Just know that there’s no point in waiting any longer than this to file, since Social Security stops adding credit for delaying your benefits beyond the age of 70. In fact, there’s good reason to claim pretty soon after you reach this point. The Social Security Administration will back pay you some of what it owes you if you don’t file right away. But it will only give you a maximum of six months’ worth of back pay, no matter how long after you turn 70 you claim your retirement benefits.
Prioritize what you can control
You know there’s no way you’re going to qualify for this amount? That’s OK. Most people don’t. Fewer than 20% of recipients see monthly checks of more than $3,000, in fact.

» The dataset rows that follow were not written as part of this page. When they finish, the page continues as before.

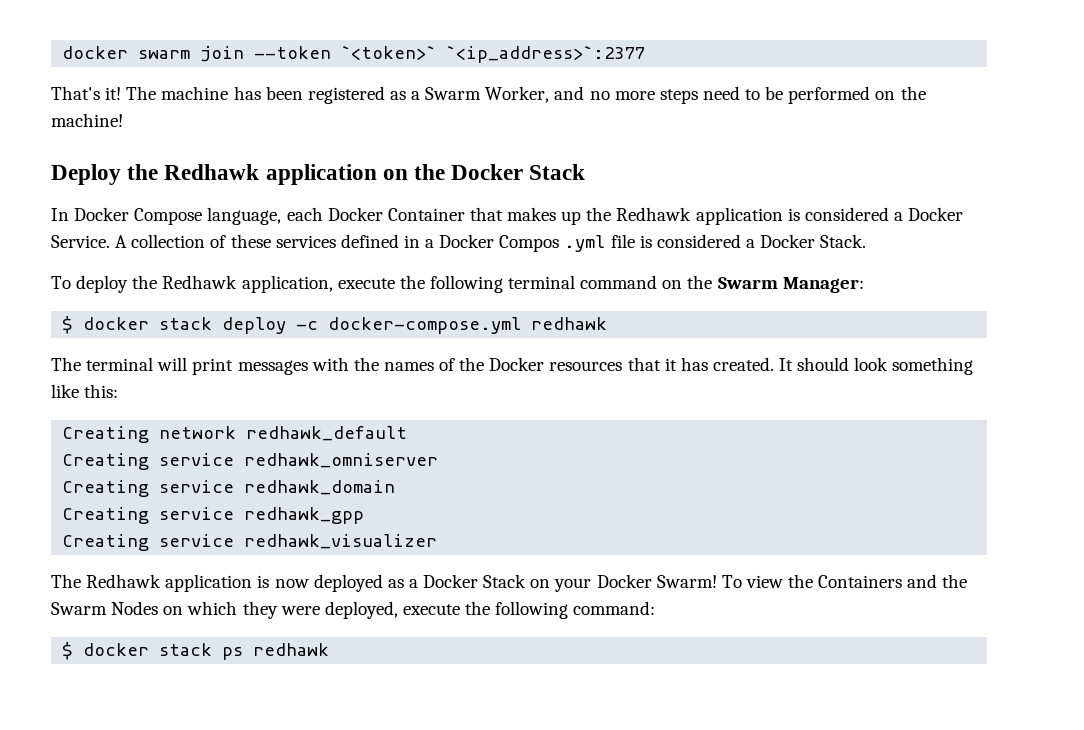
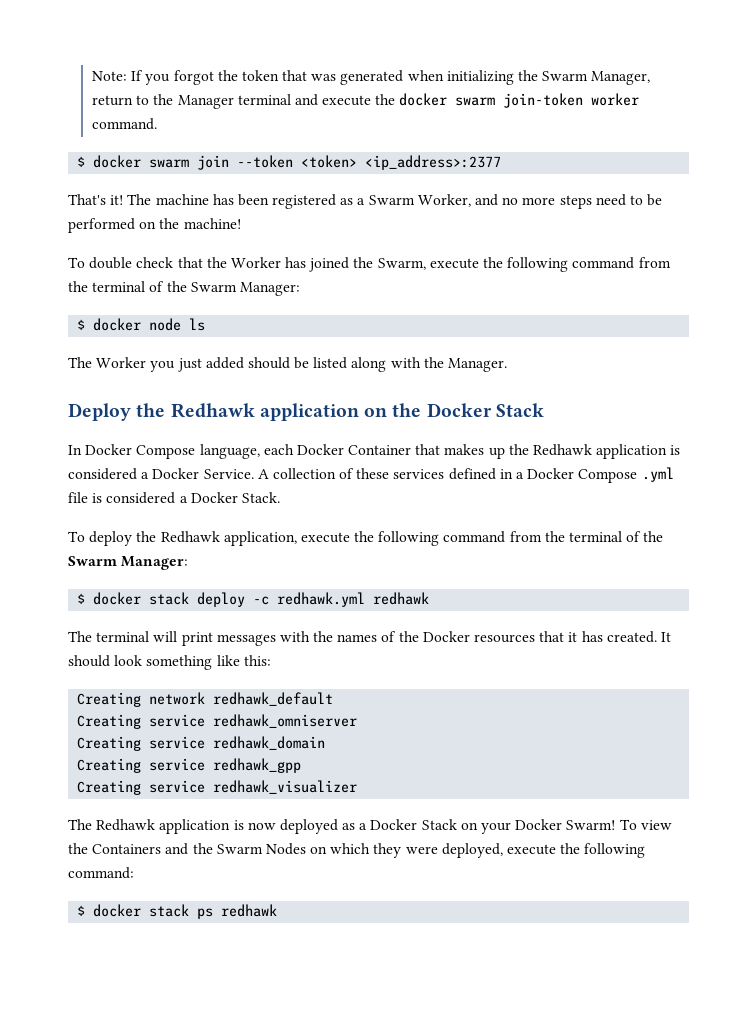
(62, 52) none -> [91,70,651,85] [91,93,640,109] [91,118,157,130] [77,156,86,167] Note: If you forgot the token that was generated when initializing the Swarm Manager, return to the Manager terminal and execute the docker swarm join-token worker command. // $
[341,46,645,63] `<token>` `<ip_address>`:2377 -> [301,155,502,170] <token> <ip_address>:2377
(123, 120) none -> [68,257,671,272] [68,281,300,296] [77,318,206,331] [68,357,508,372] // To double check that the Worker has joined the Swarm, execute the following command from the terminal of the Swarm Manager: // $ docker node ls // The Worker you just added should be listed along with the Manager.
[499,235,560,252] Compos -> [578,469,638,483] Compose
[508,275,683,289] terminal command on -> [443,531,642,543] command from the terminal of
[328,317,522,334] docker-compose.yml -> [277,592,366,607] redhawk.yml

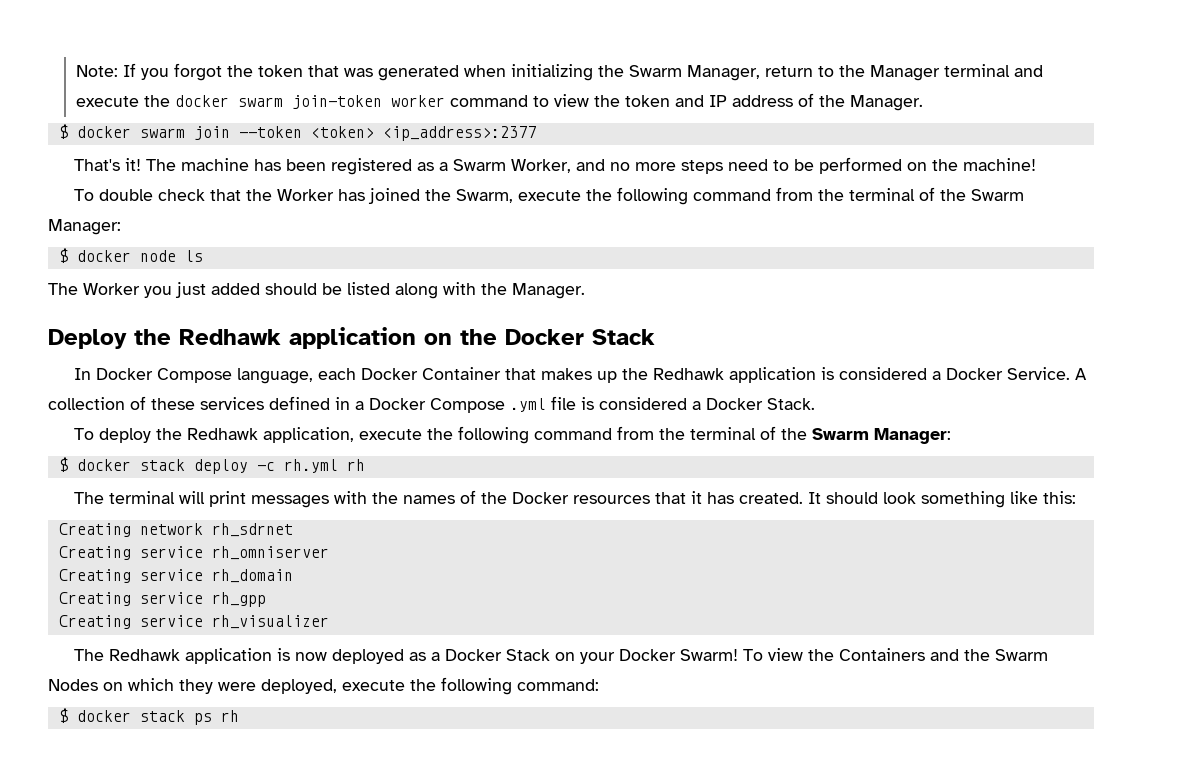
[91,118,157,130] command. -> [449,93,923,111] command to view the token and IP address of the Manager.
[277,592,430,607] redhawk.yml redhawk -> [283,459,365,473] rh.yml rh
[213,692,334,706] [77,714,358,729] [77,736,326,751] [77,758,302,773] [77,780,358,795] redhawk_default // Creating service redhawk_omniserver // Creating service redhawk_domain // Creating service redhawk_gpp // Creating service redhawk_visualizer -> [211,523,293,537] [58,546,329,560] [58,569,293,583] [58,592,266,607] [58,615,329,629] rh_sdrnet // Creating service rh_omniserver // Creating service rh_domain // Creating service rh_gpp // Creating service rh_visualizer
[221,904,278,917] redhawk -> [220,710,239,722] rh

Don’t let that discourage you though. Even modest wage-earners can put themselves in a far better financial situation with their own savings than they’d ever be able to achieve with Social Security. Most calculations of Social Security contributions’ effective rate of return only put the figure in the mid-single-digits, versus the stock market’s average annual gain of around 10%.
Besides, Social Security was never meant to be anyone’s sole source of retirement income anyway. Do what you reasonably can to max it out, but mostly stay focused on maximizing the growth of your own personal retirement nest egg.